URL-import
Legal brief

Purpose: structured Q&A pack для privacy lawyer / GDPR specialist. Estimated cost: $500-1000 one-time review (per § XV blocker #5). Status: awaiting external review. Internal due diligence complete.

TL;DR for the lawyer

ARNO собирается launch'нуть URL-import feature: новый юзер при registration даёт URL → ARNO extracts React components из public page → юзер edit'ит in editor → optional push to git.

Three legal concerns:

  1. Shadow data collection для AI model training (anonymized)
  2. Copyright attestation на user-imported URLs
  3. GDPR compliance для extracted data + retention

Pre-drafted materials:

We seek validation that approach is GDPR/CCPA-compliant + identification of gaps.


Q1. GDPR legitimate interest basis для shadow data collection

Pattern: industry standard (Linear, Figma, Notion, GitHub Copilot, Cursor) — default ON anonymized data collection, disclosed in ToS, opt-out в Settings.

ARNO implementation:

  • URLs hashed via SHA-256 (irreversible)
  • Component metadata stripped of PII (user IDs, email, auth tokens, PII в query params)
  • Stored separately from user-identifiable account data
  • Disclosure: ToS + Privacy Policy section at registration
  • Opt-out: Settings → Privacy → "Anonymous data contribution" toggle
  • Right to erasure: "Delete past contributions" button → cascading delete

Specific questions:

  1. Is GDPR Art. 6(1)(f) legitimate interest basis appropriate? Or do we need Art. 6(1)(a) explicit consent (= registration checkbox)?

  2. Is our "anonymization" sufficient for GDPR Art. 4(5)? We hash URLs (one-way), but the hashed URLs are linked в shadow_dataset records. Records do not contain user_id или PII. But if attacker had original URL, they could rehash and match.

  3. Balancing test documentation — what specific evidence показывает that legitimate interest outweighs данных subject rights?

  4. EU AI Act (effective Aug 2026) — does training data provenance disclosure requirement apply here? Our model improves component extraction; не general-purpose AI.


Q2. Copyright attestation на user-imported URLs

Pattern: Юзер при импорте URL подтверждает: (a) Owned, (b) Licensed, (c) Public domain.

ARNO implementation:

  • Mandatory checkbox при URL submit
  • Required license_type selection
  • Additional confirmation для Tranco top 15k commercial domains
  • Attestation stored 7 years (legal audit)
  • ARNO не liable для third-party copyright claims

Specific questions:

  1. Is user attestation sufficient legal protection? Or do we need DMCA registered agent + safe harbor compliance?
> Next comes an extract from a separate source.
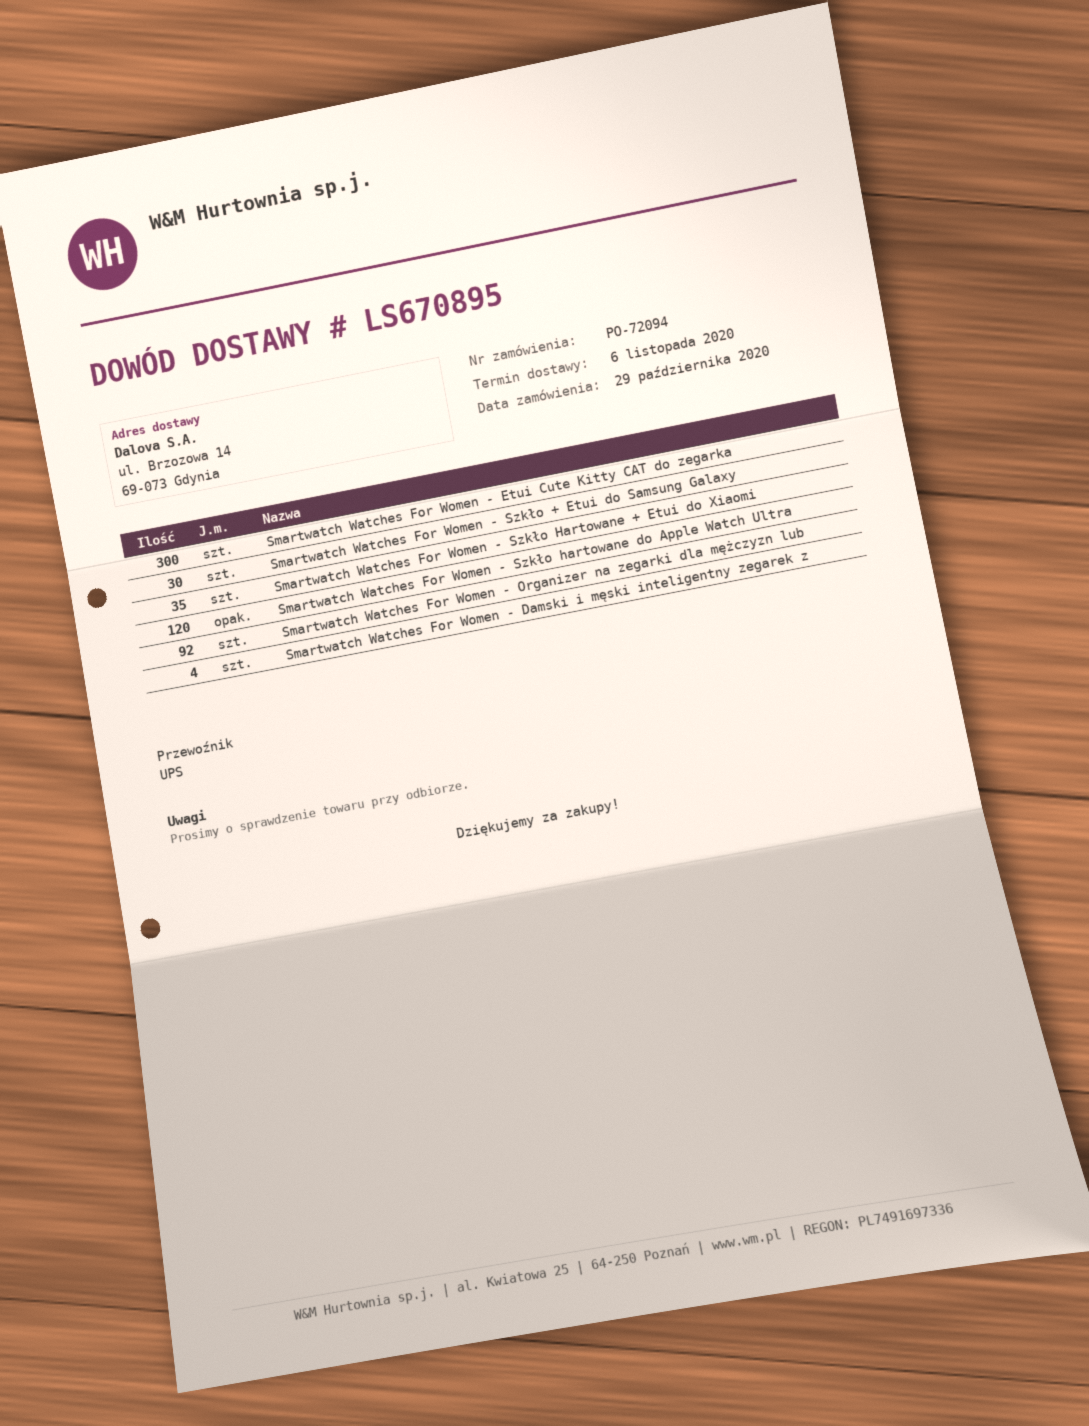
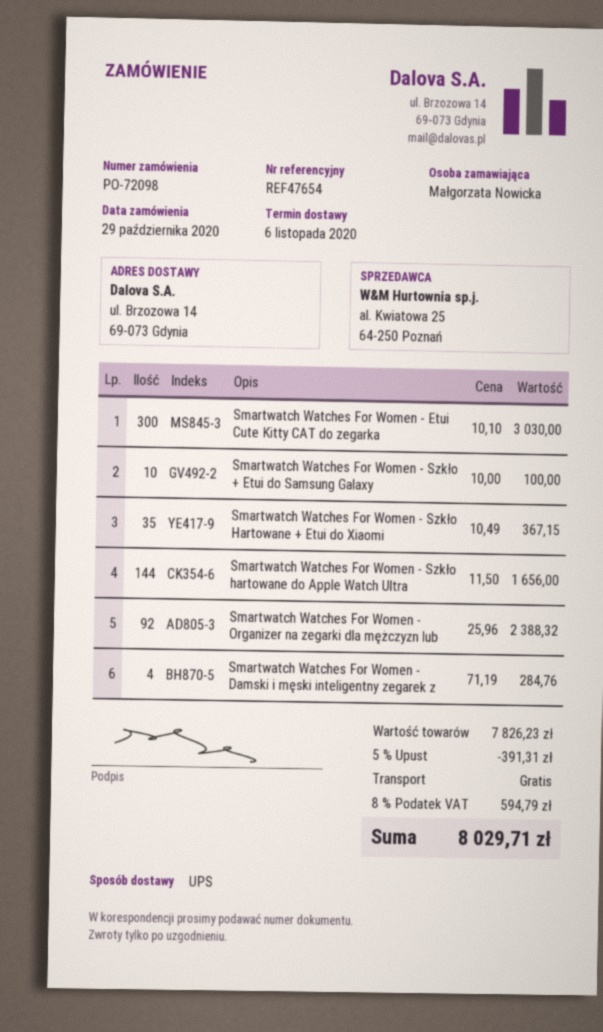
order number: PO-72094 -> PO-72098
Smartwatch Watches For Women - Szkło + Etui do Samsung Galaxy: 30 -> 10
Smartwatch Watches For Women - Szkło hartowane do Apple Watch Ultra: 120 -> 144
  2. For "fair use" extracted UI patterns (e.g. small-biz импортирует apple.com по ошибке):

    • Is design pattern extraction "transformative" under fair use?
    • Or does it constitute derivative work requiring permission?
  3. Indemnification clause language — current draft:

    "You agree to indemnify ARNO against any third-party claims related to content you import." Sufficient? Or need stronger language?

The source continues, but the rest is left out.